I cannot overstate what a despicable thing to do this is. First, Eugene Grant is black, and the owner is white, and to call the cops on a mentally challenged black man is to threaten him with outright murder. Cops frequently do not show special consideration for individuals with disabilities—one false move, one disobeyed instruction, and you can find yourself dead. The police should only ever be called to stop serious violence, and even then they can make the situation worse. 

What makes this even uglier is that Frenchmen Art & Books depends on the street musicians for its existence as a business. Street musicians in New Orleans are not paid well. They live entirely on tips. And yet the music is one of the main attractions drawing people to this city. If you run a bookstore on a street that’s crowded with people because there is music, the musicians are bringing you your customers. A business owner dependent on brass bands who calls the police on a brass band is failing to notice who butters their bread. 

Musicians have long had a bad relationship with the police in New Orleans, and their labor is taken for granted. But I also want to zero in on what this incident tells us about gentrification and racism. A yuppie business owner has less tolerance for the joyful noises of brass bands playing late into the night on the corner. They want music, yes, but in its place, and not spilling out everywhere at all hours. The new owner had a sense of entitlement: My right as a property-owner to peace and quiet should trump your right as a musician to make your living in the place where musicians have long made their living. There is a brutal selfishness underlying this one phone call to police, but it’s a selfishness shared by many who move into a neighborhood and then demand that it conform to their preferences rather than them adapting to its. According to Small Business Owner Mindset, property rights are so fundamental that you are justified in bringing squads of armed men, who will not hesitate to use violence (as they in fact did here), to stop a minor nuisance (a nuisance, we might reiterate, that happens to be bringing you business). 

We have seen plenty of examples of white people calling the police on black people over absolutely nothing—BBQing while black, waiting for a friend while black, sleeping while black. These phone calls are the product of a radical sense of superiority and entitlement, and I don’t think the people calling the cops even notice how extreme their behavior is. They haven’t thought for a moment about what it’s like to be an autistic trumpet player trying to scrape together a few bucks on Frenchmen Street. 
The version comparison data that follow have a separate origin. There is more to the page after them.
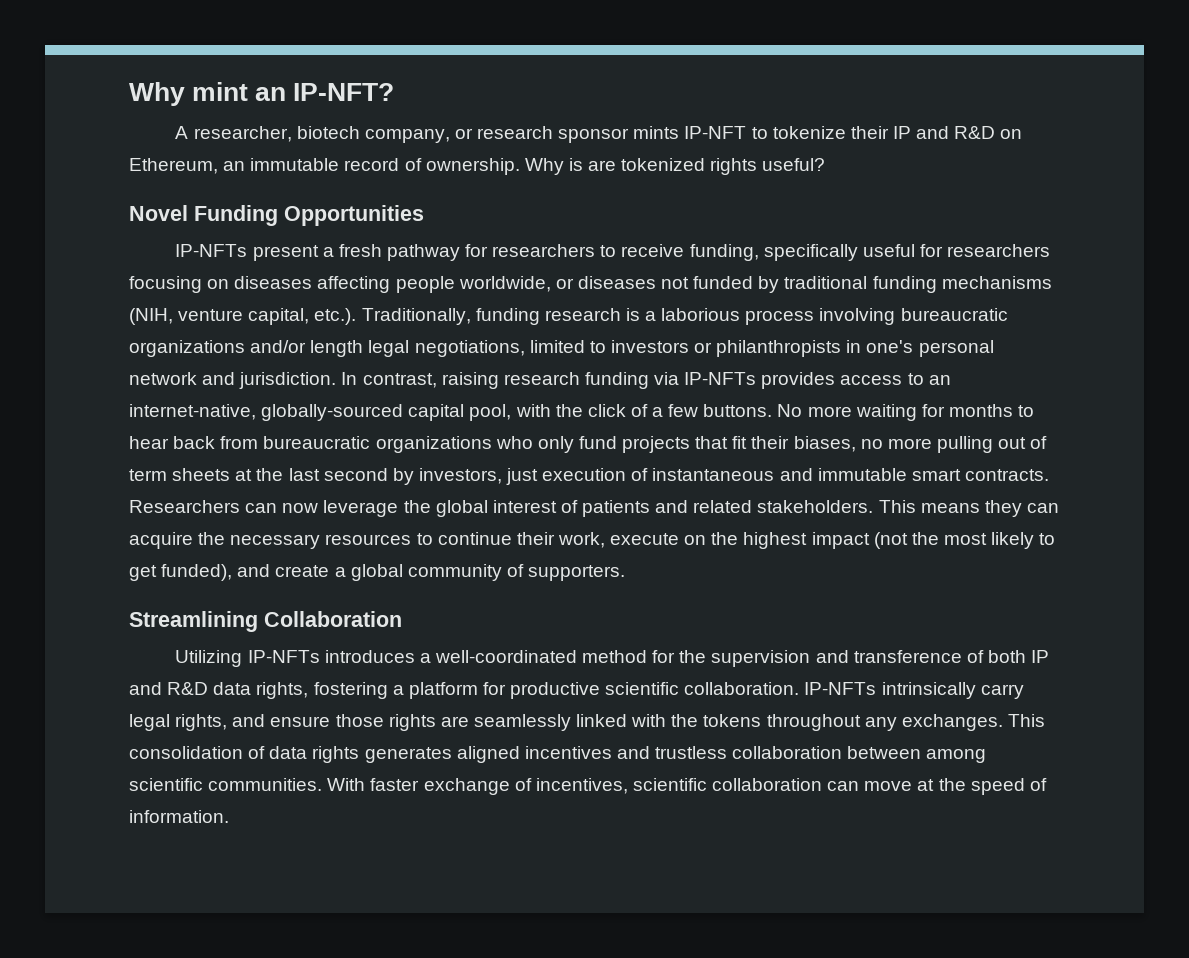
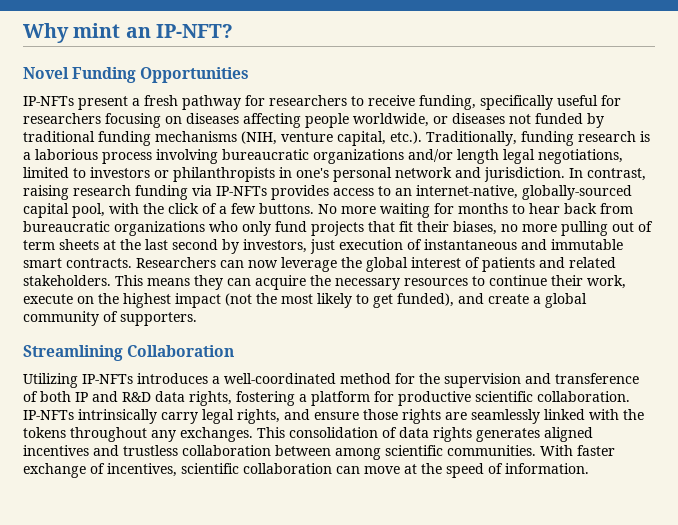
- A researcher, biotech company, or research sponsor mints IP-NFT to tokenize their IP and R&D on Ethereum, an immutable record of ownership. Why is are tokenized rights useful?

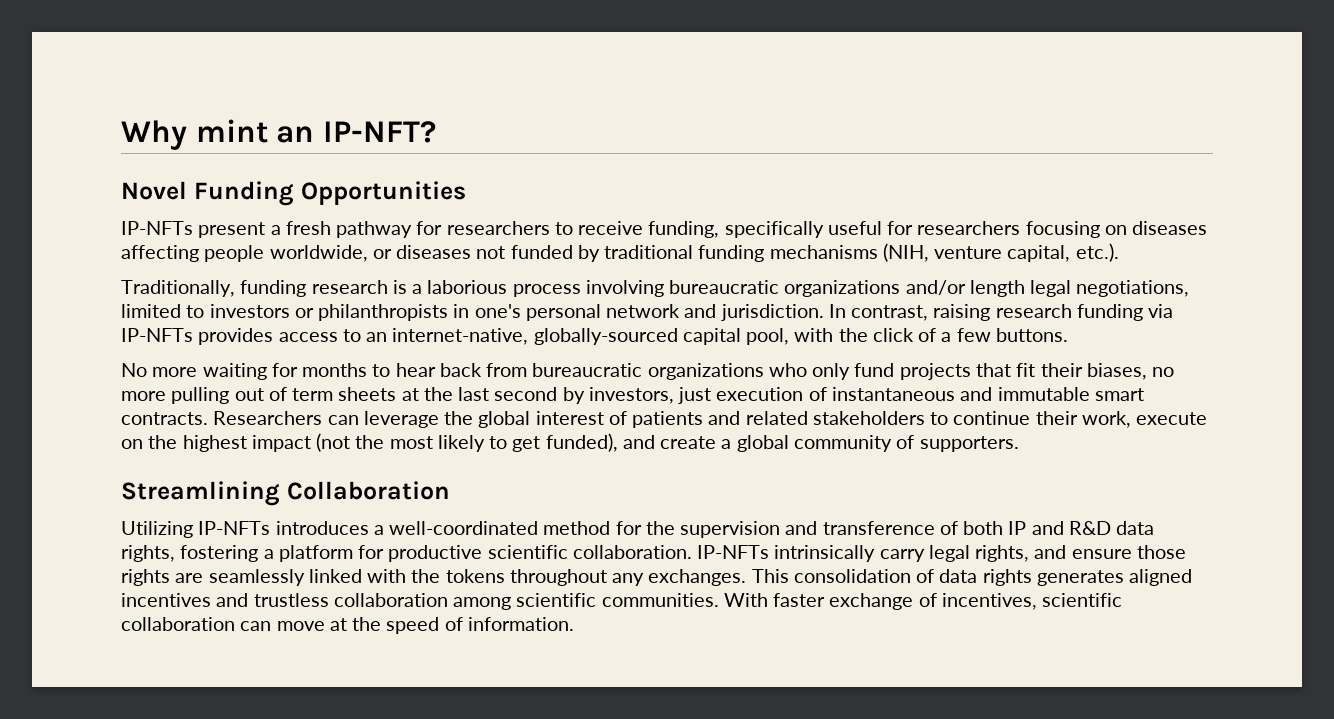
- IP-NFTs present a fresh pathway for researchers to receive funding, specifically useful for researchers focusing on diseases affecting people worldwide, or diseases not funded by traditional funding mechanisms (NIH, venture capital, etc.). Traditionally, funding research is a laborious process involving bureaucratic organizations and/or length legal negotiations, limited to investors or philanthropists in one's personal network and jurisdiction.
+ IP-NFTs present a fresh pathway for researchers to receive funding, specifically useful for researchers focusing on diseases affecting people worldwide, or diseases not funded by traditional funding mechanisms (NIH, venture capital, etc.).
+ Traditionally, funding research is a laborious process involving bureaucratic organizations and/or length legal negotiations, limited to investors or philanthropists in one's personal network and jurisdiction.
- In contrast, raising research funding via IP-NFTs provides access to an internet-native, globally-sourced capital pool, with the click of a few buttons. No more waiting for months to hear back from bureaucratic organizations who only fund projects that fit their biases, no more pulling out of term sheets at the last second by investors, just execution of instantaneous and immutable smart contracts.
+ In contrast, raising research funding via IP-NFTs provides access to an internet-native, globally-sourced capital pool, with the click of a few buttons.
+ No more waiting for months to hear back from bureaucratic organizations who only fund projects that fit their biases, no more pulling out of term sheets at the last second by investors, just execution of instantaneous and immutable smart contracts.
- Researchers can now leverage the global interest of patients and related stakeholders. This means they can acquire the necessary resources to continue their work, execute on the highest impact (not the most likely to get funded), and create a global community of supporters.
+ Researchers can leverage the global interest of patients and related stakeholders to continue their work, execute on the highest impact (not the most likely to get funded), and create a global community of supporters.
- This consolidation of data rights generates aligned incentives and trustless collaboration between among scientific communities.
+ This consolidation of data rights generates aligned incentives and trustless collaboration among scientific communities.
I was heartened by the public outcry against the bookstore owner. Unfortunately, we only tend to hear about the extreme incidents; minor ones go on all the time. I wrote recently about the Boston police destroying homeless people’s wheelchairs. That was part of an effort to “clean up” the neighborhood, i.e., make it safe and comfortable for rich people. We heard about the wheelchairs because it was such an obviously monstrous thing to do, but we don’t hear when a cop throws out a homeless person’s backpack or demolishes their tent. There are continuous low-level clashes between poor people and entitled wealthy people who use the police as personal security guards to ensure they never experience discomfort. 

I suppose there are worse people out there than those who would punish musicians with state violence. I guess torturers are worse. Jeffrey Epstein was worse. But I do think we need to be clear about just how objectionable it is to call the police on nonviolent people going about their day instead of resolving disputes through the usual means of negotiation and compromise. Unfortunately, class divisions make these kinds of confrontations inevitable, and I don’t know if there’s any way to appeal to the consciences of those who believe the perfect preservation of their property rights is more important than other people’s lives.